── EXCERPTED RECORDS

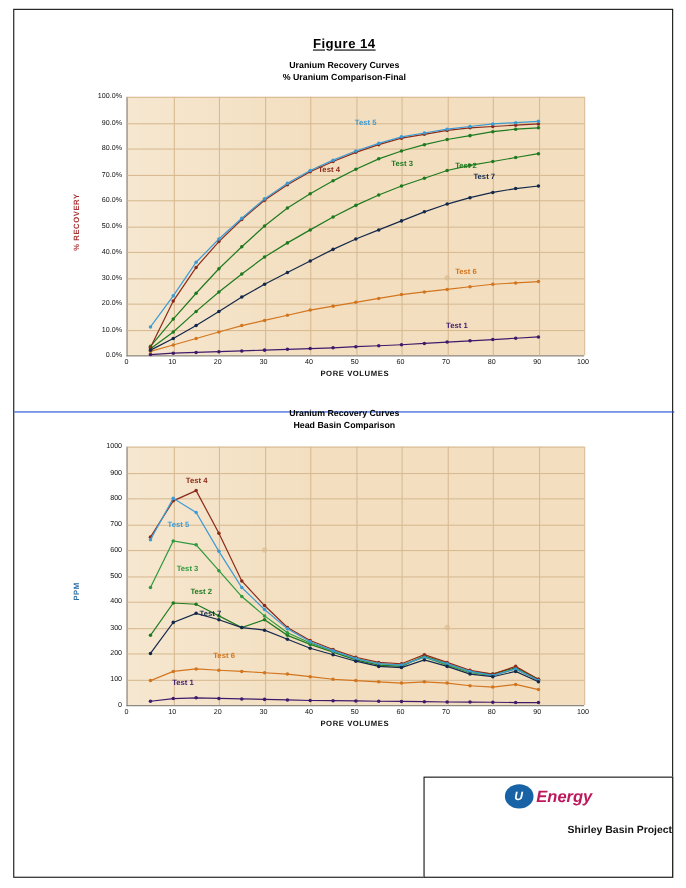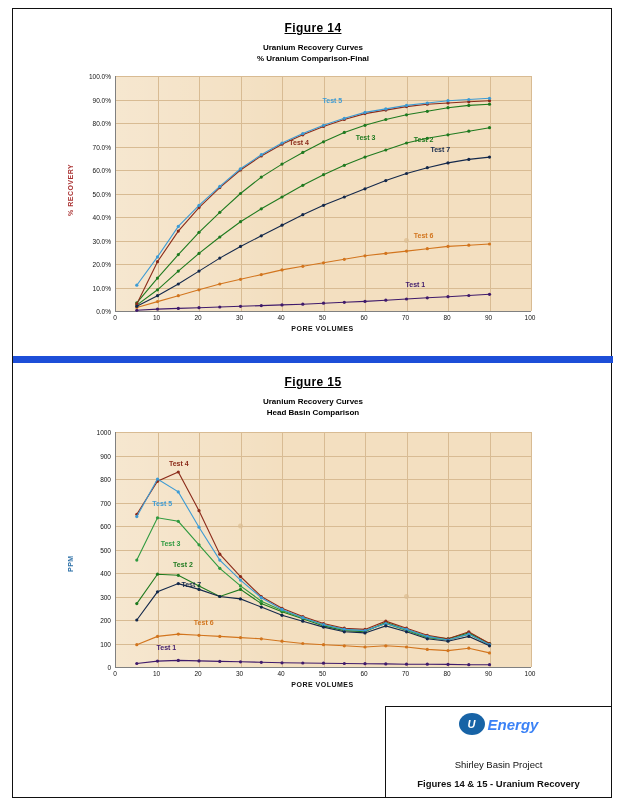--- a/index.html
+++ b/index.html
@@ -1,20 +1,20 @@
 <!DOCTYPE html>
 <html><head>
 <meta charset="utf-8">
 <style>
   html,body{margin:0;padding:0;background:#ffffff;}
   body{width:624px;height:807px;font-family:"Liberation Sans",sans-serif;}
   .page{position:relative;width:624px;height:807px;background:#fff;}
   .outer{position:absolute;left:12px;top:8px;width:600px;height:790px;border:1px solid #111;box-sizing:border-box;}
   .panel{position:absolute;left:0;width:600px;box-sizing:border-box;}
-  .panel.top{top:0;height:354px;border-bottom:7px solid #1d4ed8;}
+  .panel.top{top:12px;height:354px;border-bottom:1px solid #1d4ed8;}
   .panel.bottom{top:354px;height:436px;}
   .fig-title{text-align:center;font-size:12px;font-weight:bold;text-decoration:underline;margin-top:12px;letter-spacing:.4px;}
   .fig-sub{text-align:center;font-size:8px;font-weight:bold;margin-top:7px;line-height:11px;}
   .plotwrap{position:relative;margin:0 auto;}
   .plot{position:relative;background:#f3dfc0;background-image:
       linear-gradient(90deg, rgba(255,255,255,0.25) 0, rgba(255,255,255,0) 40%),
       radial-gradient(circle at 30% 40%, rgba(214,176,122,0.55) 0 2px, rgba(0,0,0,0) 3px),
       radial-gradient(circle at 70% 70%, rgba(214,176,122,0.5) 0 2px, rgba(0,0,0,0) 3px);
       border-left:1px solid #808080;border-bottom:1px solid #808080;}
   .grid-v,.grid-h{position:absolute;background:#d8bb93;}
@@ -22,22 +22,22 @@
   .grid-h{height:1px;left:0;right:0;}
   .tickx{position:absolute;font-size:6.5px;color:#111;transform:translateX(-50%);}
   .ticky{position:absolute;font-size:6.5px;color:#111;transform:translateY(-50%);text-align:right;}
   .axis-x-label{position:absolute;font-size:7px;font-weight:bold;letter-spacing:.5px;color:#111;transform:translateX(-50%);}
   .axis-y-label{position:absolute;font-size:7px;font-weight:bold;letter-spacing:.5px;transform:rotate(-90deg);transform-origin:left top;white-space:nowrap;}
   .serieslabel{position:absolute;font-size:7px;font-weight:bold;white-space:nowrap;}
   svg{position:absolute;left:0;top:0;overflow:visible;}
   .logobox{position:absolute;left:385px;top:706px;width:227px;height:92px;border:1px solid #111;box-sizing:border-box;background:#fff;}
   .logo-row{display:flex;align-items:center;justify-content:center;height:34px;gap:3px;}
   .logo-mark{width:26px;height:22px;border-radius:50%;background:#1763a6;display:flex;align-items:center;justify-content:center;color:#fff;font-size:11px;font-weight:bold;font-style:italic;}
-  .logo-text{font-size:15px;font-weight:bold;color:#3b82f6;font-style:italic;}
-  .logo-line{text-align:center;font-size:9.5px;font-weight:normal;color:#111;margin-top:18px;}
+  .logo-text{font-size:15px;font-weight:bold;color:#be185d;font-style:italic;}
+  .logo-line{text-align:right;font-size:9.5px;font-weight:bold;color:#111;margin-top:8px;}
   .logo-line2{text-align:center;font-size:9.5px;font-weight:bold;color:#111;margin-top:8px;}
 </style>
 </head>
 <body>
 
 <div class="page">
   <div class="outer">
 
     <div class="panel top">
       <div class="fig-title">Figure 14</div>
@@ -231,21 +231,20 @@
           <div class="serieslabel" style="color: rgb(31, 122, 31); left: 360.8px; top: 63.625px;">Test 2</div>
           <div class="serieslabel" style="color: rgb(31, 122, 31); left: 302.7px; top: 62.45px;">Test 3</div>
           <div class="serieslabel" style="color: rgb(139, 43, 26); left: 236.3px; top: 67.15px;">Test 4</div>
           <div class="serieslabel" style="color: rgb(61, 155, 212); left: 269.5px; top: 24.85px;">Test 5</div>
           <div class="serieslabel" style="color: rgb(210, 117, 30); left: 360.8px; top: 159.975px;">Test 6</div>
           <div class="serieslabel" style="color: rgb(19, 40, 75); left: 377.4px; top: 74.2px;">Test 7</div>
         </div>
     </div>
 
     <div class="panel bottom">
-      <div class="fig-title">Figure 15</div>
       <div class="fig-sub">
         <span>Uranium Recovery Curves</span><br>
         <span>Head Basin Comparison</span>
       </div>
       <div class="plotwrap" id="wrap15" style="width:520px;height:250px;margin-top:10px;">
           <div class="plot" style="left: 62px; top: 4px; width: 415px; height: 235px; position: absolute;">
             <div class="grid-v" style="left: 41.5px;"></div>
             <div class="grid-v" style="left: 83px;"></div>
             <div class="grid-v" style="left: 124.5px;"></div>
             <div class="grid-v" style="left: 166px;"></div>
@@ -436,15 +435,14 @@
     </div>
 
   </div>
 
   <div class="logobox">
     <div class="logo-row">
       <div class="logo-mark">U</div>
       <div class="logo-text">Energy</div>
     </div>
     <div class="logo-line">Shirley Basin Project</div>
-    <div class="logo-line2">Figures 14 &amp; 15 - Uranium Recovery</div>
   </div>
 </div>
 
 </body></html>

────

Only the text of the entries above, transcribed exactly, should be given; leave out pictures.

--- a/index.html
+++ b/index.html
@@ -1,20 +1,20 @@
 <!DOCTYPE html>
 <html><head>
 <meta charset="utf-8">
 <style>
   html,body{margin:0;padding:0;background:#ffffff;}
   body{width:624px;height:807px;font-family:"Liberation Sans",sans-serif;}
   .page{position:relative;width:624px;height:807px;background:#fff;}
   .outer{position:absolute;left:12px;top:8px;width:600px;height:790px;border:1px solid #111;box-sizing:border-box;}
   .panel{position:absolute;left:0;width:600px;box-sizing:border-box;}
-  .panel.top{top:0;height:354px;border-bottom:7px solid #1d4ed8;}
+  .panel.top{top:12px;height:354px;border-bottom:1px solid #1d4ed8;}
   .panel.bottom{top:354px;height:436px;}
   .fig-title{text-align:center;font-size:12px;font-weight:bold;text-decoration:underline;margin-top:12px;letter-spacing:.4px;}
   .fig-sub{text-align:center;font-size:8px;font-weight:bold;margin-top:7px;line-height:11px;}
   .plotwrap{position:relative;margin:0 auto;}
   .plot{position:relative;background:#f3dfc0;background-image:
       linear-gradient(90deg, rgba(255,255,255,0.25) 0, rgba(255,255,255,0) 40%),
       radial-gradient(circle at 30% 40%, rgba(214,176,122,0.55) 0 2px, rgba(0,0,0,0) 3px),
       radial-gradient(circle at 70% 70%, rgba(214,176,122,0.5) 0 2px, rgba(0,0,0,0) 3px);
       border-left:1px solid #808080;border-bottom:1px solid #808080;}
   .grid-v,.grid-h{position:absolute;background:#d8bb93;}
@@ -22,22 +22,22 @@
   .grid-h{height:1px;left:0;right:0;}
   .tickx{position:absolute;font-size:6.5px;color:#111;transform:translateX(-50%);}
   .ticky{position:absolute;font-size:6.5px;color:#111;transform:translateY(-50%);text-align:right;}
   .axis-x-label{position:absolute;font-size:7px;font-weight:bold;letter-spacing:.5px;color:#111;transform:translateX(-50%);}
   .axis-y-label{position:absolute;font-size:7px;font-weight:bold;letter-spacing:.5px;transform:rotate(-90deg);transform-origin:left top;white-space:nowrap;}
   .serieslabel{position:absolute;font-size:7px;font-weight:bold;white-space:nowrap;}
   svg{position:absolute;left:0;top:0;overflow:visible;}
   .logobox{position:absolute;left:385px;top:706px;width:227px;height:92px;border:1px solid #111;box-sizing:border-box;background:#fff;}
   .logo-row{display:flex;align-items:center;justify-content:center;height:34px;gap:3px;}
   .logo-mark{width:26px;height:22px;border-radius:50%;background:#1763a6;display:flex;align-items:center;justify-content:center;color:#fff;font-size:11px;font-weight:bold;font-style:italic;}
-  .logo-text{font-size:15px;font-weight:bold;color:#3b82f6;font-style:italic;}
-  .logo-line{text-align:center;font-size:9.5px;font-weight:normal;color:#111;margin-top:18px;}
+  .logo-text{font-size:15px;font-weight:bold;color:#be185d;font-style:italic;}
+  .logo-line{text-align:right;font-size:9.5px;font-weight:bold;color:#111;margin-top:8px;}
   .logo-line2{text-align:center;font-size:9.5px;font-weight:bold;color:#111;margin-top:8px;}
 </style>
 </head>
 <body>
 
 <div class="page">
   <div class="outer">
 
     <div class="panel top">
       <div class="fig-title">Figure 14</div>
@@ -231,21 +231,20 @@
           <div class="serieslabel" style="color: rgb(31, 122, 31); left: 360.8px; top: 63.625px;">Test 2</div>
           <div class="serieslabel" style="color: rgb(31, 122, 31); left: 302.7px; top: 62.45px;">Test 3</div>
           <div class="serieslabel" style="color: rgb(139, 43, 26); left: 236.3px; top: 67.15px;">Test 4</div>
           <div class="serieslabel" style="color: rgb(61, 155, 212); left: 269.5px; top: 24.85px;">Test 5</div>
           <div class="serieslabel" style="color: rgb(210, 117, 30); left: 360.8px; top: 159.975px;">Test 6</div>
           <div class="serieslabel" style="color: rgb(19, 40, 75); left: 377.4px; top: 74.2px;">Test 7</div>
         </div>
     </div>
 
     <div class="panel bottom">
-      <div class="fig-title">Figure 15</div>
       <div class="fig-sub">
         <span>Uranium Recovery Curves</span><br>
         <span>Head Basin Comparison</span>
       </div>
       <div class="plotwrap" id="wrap15" style="width:520px;height:250px;margin-top:10px;">
           <div class="plot" style="left: 62px; top: 4px; width: 415px; height: 235px; position: absolute;">
             <div class="grid-v" style="left: 41.5px;"></div>
             <div class="grid-v" style="left: 83px;"></div>
             <div class="grid-v" style="left: 124.5px;"></div>
             <div class="grid-v" style="left: 166px;"></div>
@@ -436,15 +435,14 @@
     </div>
 
   </div>
 
   <div class="logobox">
     <div class="logo-row">
       <div class="logo-mark">U</div>
       <div class="logo-text">Energy</div>
     </div>
     <div class="logo-line">Shirley Basin Project</div>
-    <div class="logo-line2">Figures 14 &amp; 15 - Uranium Recovery</div>
   </div>
 </div>
 
 </body></html>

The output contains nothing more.